健康の大切さ、といっても盛田幸妃津田恒美のような、日頃から体を鍛えているプロの運動選手でも脳腫瘍に冒されては勝てない。病気の運不運ばかりはどうしようもない。

デイリースポーツの記事にあるように盛田氏はブログを残しているが、それを見ると、2010年の開設当時から「闘病ブログ」の色が濃いものであった。

http://ameblo.jp/morita21/

たとえば、デイリースポーツの記事にある2010年6月11日のブログ記事より。
http://ameblo.jp/morita21/entry-10560057824.html

2010-06-11 12:48:45
事務局より
テーマ:医療ブログ

本人からのコメントにありました、

入院の詳細をご報告させていただきます。

右腕上腕部を病的骨折と以前ご報告しました。

これは、右腕上腕部に腫瘍ができ、

骨腫瘍を発症したものでした。

検査の結果、幸いにも内臓からの転移ではなく、

脳からの転移ではないかと思われます。

手術は、上腕部の腫瘍部分を取り除き、

左腸骨を部分的に削り、移植を行ったものです。


下記2件は2011年7月の記事。

http://ameblo.jp/morita21/entry-10960581134.html

2011-07-21 15:57:16
検査結果
テーマ:医療ブログ

大変申し訳ありません。
結果は、何と言えばいいでしょう。大丈夫でした。転移は、ありませんでしたありがとうございました。来週は、頭のMRI検査
です。
検査で忙しい


http://ameblo.jp/morita21/entry-10968858275.html

2011-07-29 15:42:27
検査結果
テーマ:医療ブログ

頭の検査が終わりました。最悪な検査です。
前向きに、考えます。


プロ野球では、盛田氏は横浜DeNAベイスターズ北海道日本ハムファイターズを応援していたようだ。

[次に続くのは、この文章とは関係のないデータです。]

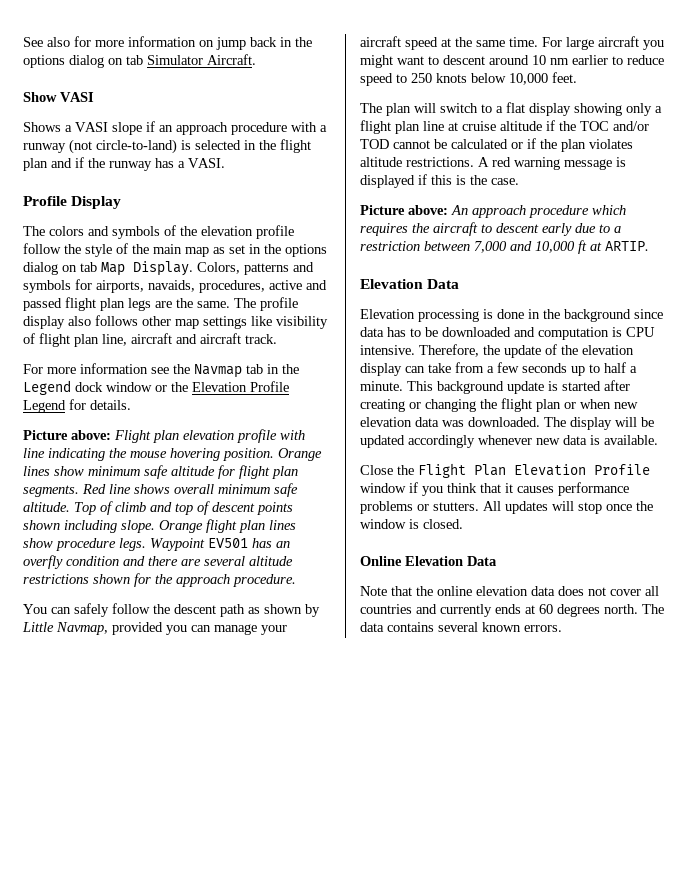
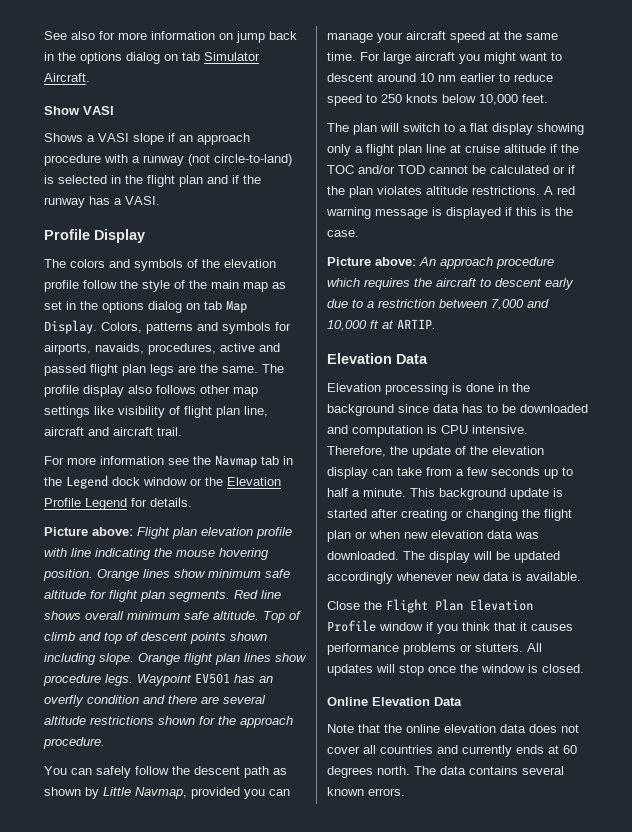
- The profile display also follows other map settings like visibility of flight plan line, aircraft and aircraft track.
+ The profile display also follows other map settings like visibility of flight plan line, aircraft and aircraft trail.

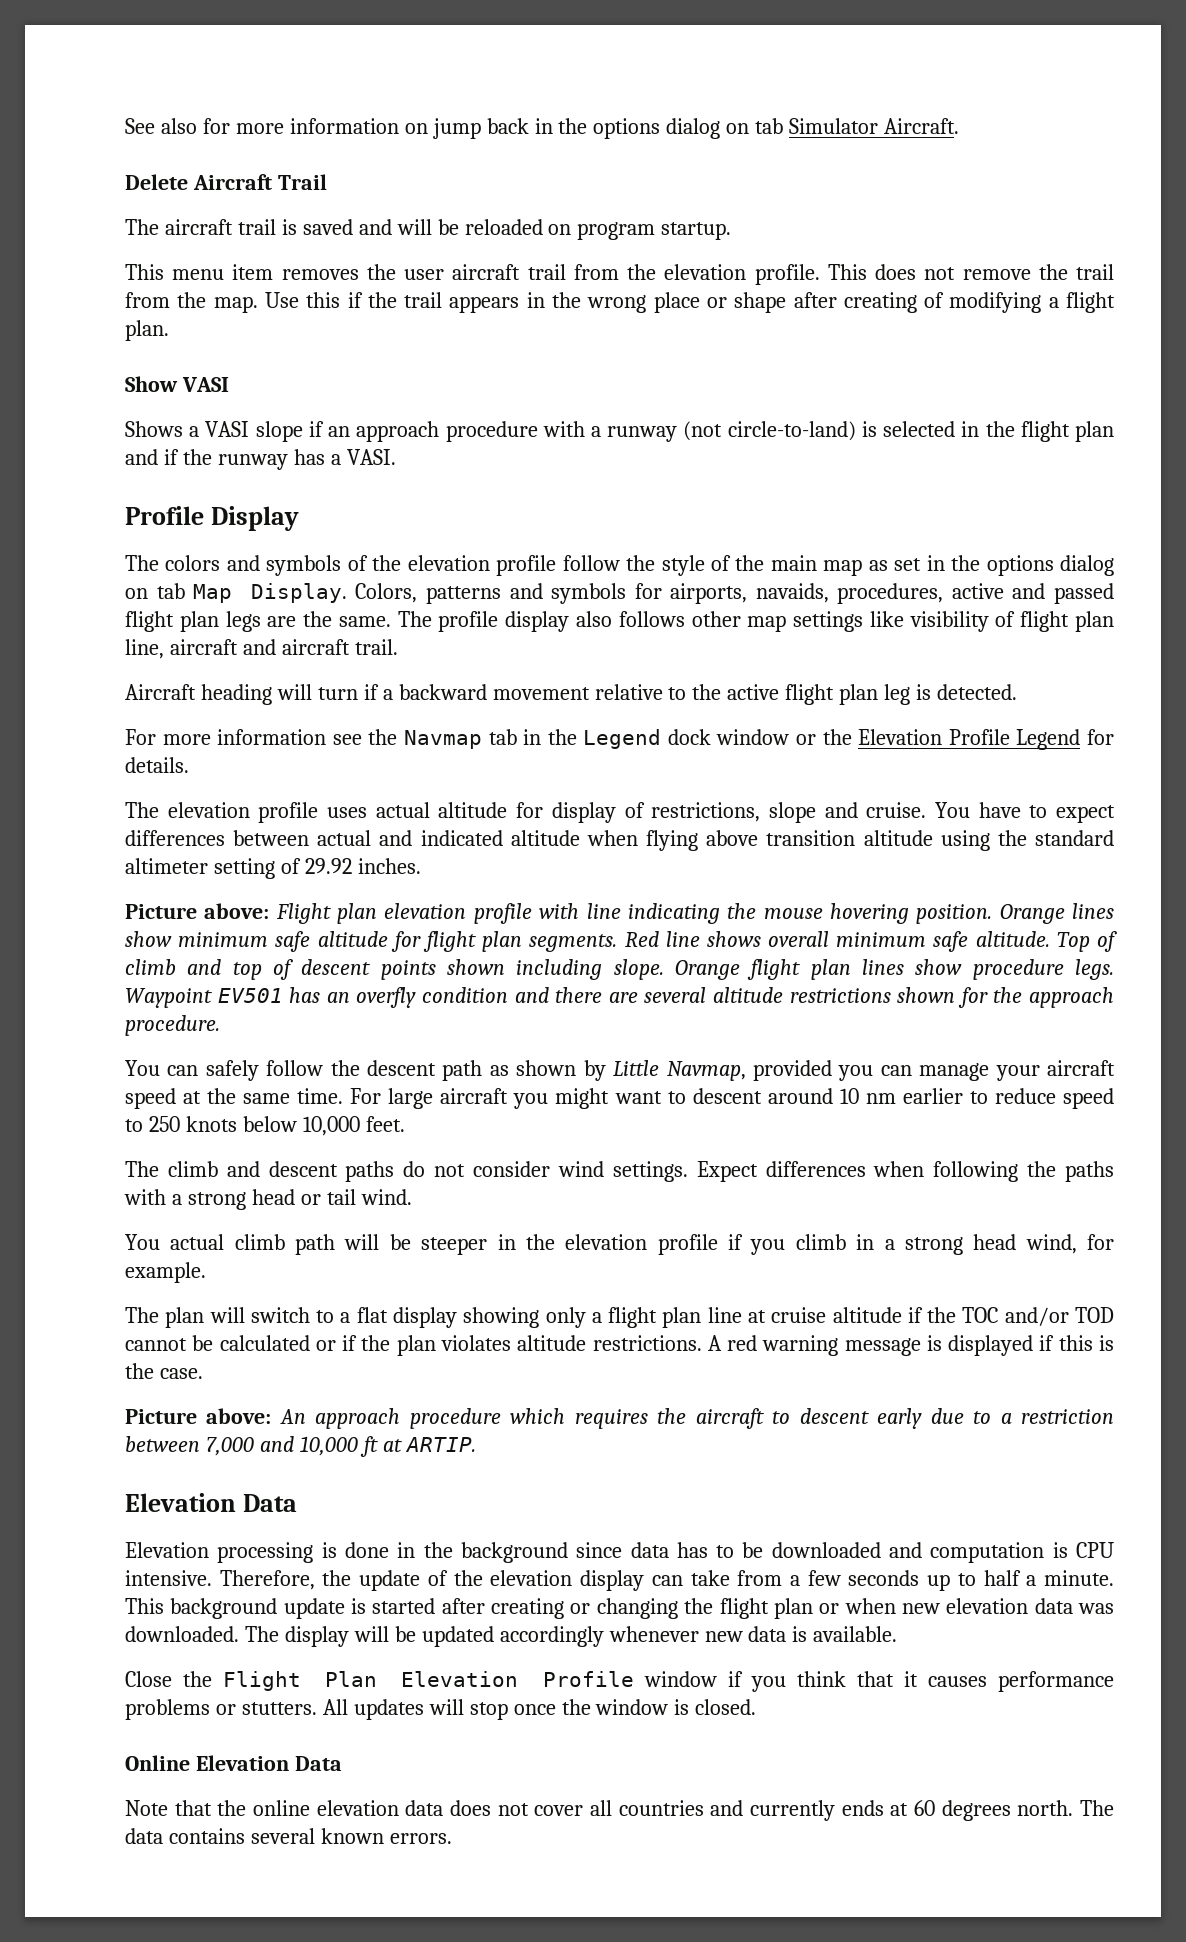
+ Delete Aircraft Trail
+ The aircraft trail is saved and will be reloaded on program startup.
+ This menu item removes the user aircraft trail from the elevation profile. This does not remove the trail from the map. Use this if the trail appears in the wrong place or shape after creating of modifying a flight plan.
+ Aircraft heading will turn if a backward movement relative to the active flight plan leg is detected.
+ The elevation profile uses actual altitude for display of restrictions, slope and cruise. You have to expect differences between actual and indicated altitude when flying above transition altitude using the standard altimeter setting of 29.92 inches.
+ The climb and descent paths do not consider wind settings. Expect differences when following the paths with a strong head or tail wind.
+ You actual climb path will be steeper in the elevation profile if you climb in a strong head wind, for example.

http://ameblo.jp/morita21/entry-11631092936.html

2013-10-08 12:57:00
動き出す
テーマ:野球

やはりプロ野球は、勝たないとダメですね!!負けたチームには厳しい人事、再編が待っている。当然のことですが。
ベイスターズは誰が責任をとるのか、考えていた。予想通り…しかし波留は、とばっちり
に私は思ったなぁ〜シーズン中の問題はあったが、たわいもない会話で引きずる
ことはないかも!?それが理由ならね。

ファイターズは、よく解らない!?少し厳しい気もする。ヘッドにも多少なりとも…
責任はあるような…まだまだ書きたいが
危なくなるので止めときます叫び

危ないベア〜


最後のブログ更新は昨年(2014年)4月26日だった。

http://ameblo.jp/morita21/entry-11834630331.html

2014-04-26 22:47:50
又…
テーマ:医療ブログ

えーと、二週間前から入院してしまいました。

今度は右足の付け根を骨折したので大変です、

いきなり折れたので、最高に痛かった

嫌なことばかりですが。しょうがない…としか言えない。
体重も80キロになりました?

何とか、生きます

心配かけてすみません!!

またね!!


最後のブログ更新から1年半近くが経っている。

闘病は長く苦しいものであったのではないかと想像される。

長い間お疲れさまでした、という言葉しか浮かばない。故人のご冥福をお祈りする。

*1:以後、プロ野球球団所属当時の呼称は敬称略。

*2:この4連敗でヤクルトは大洋との対戦成績を逆転され、この年の大洋戦は12勝14敗の負け越しに終わった。

*3:盛田の不調の影響もあってか、この年ヤクルトは22勝4敗と横浜をカモにして連覇した。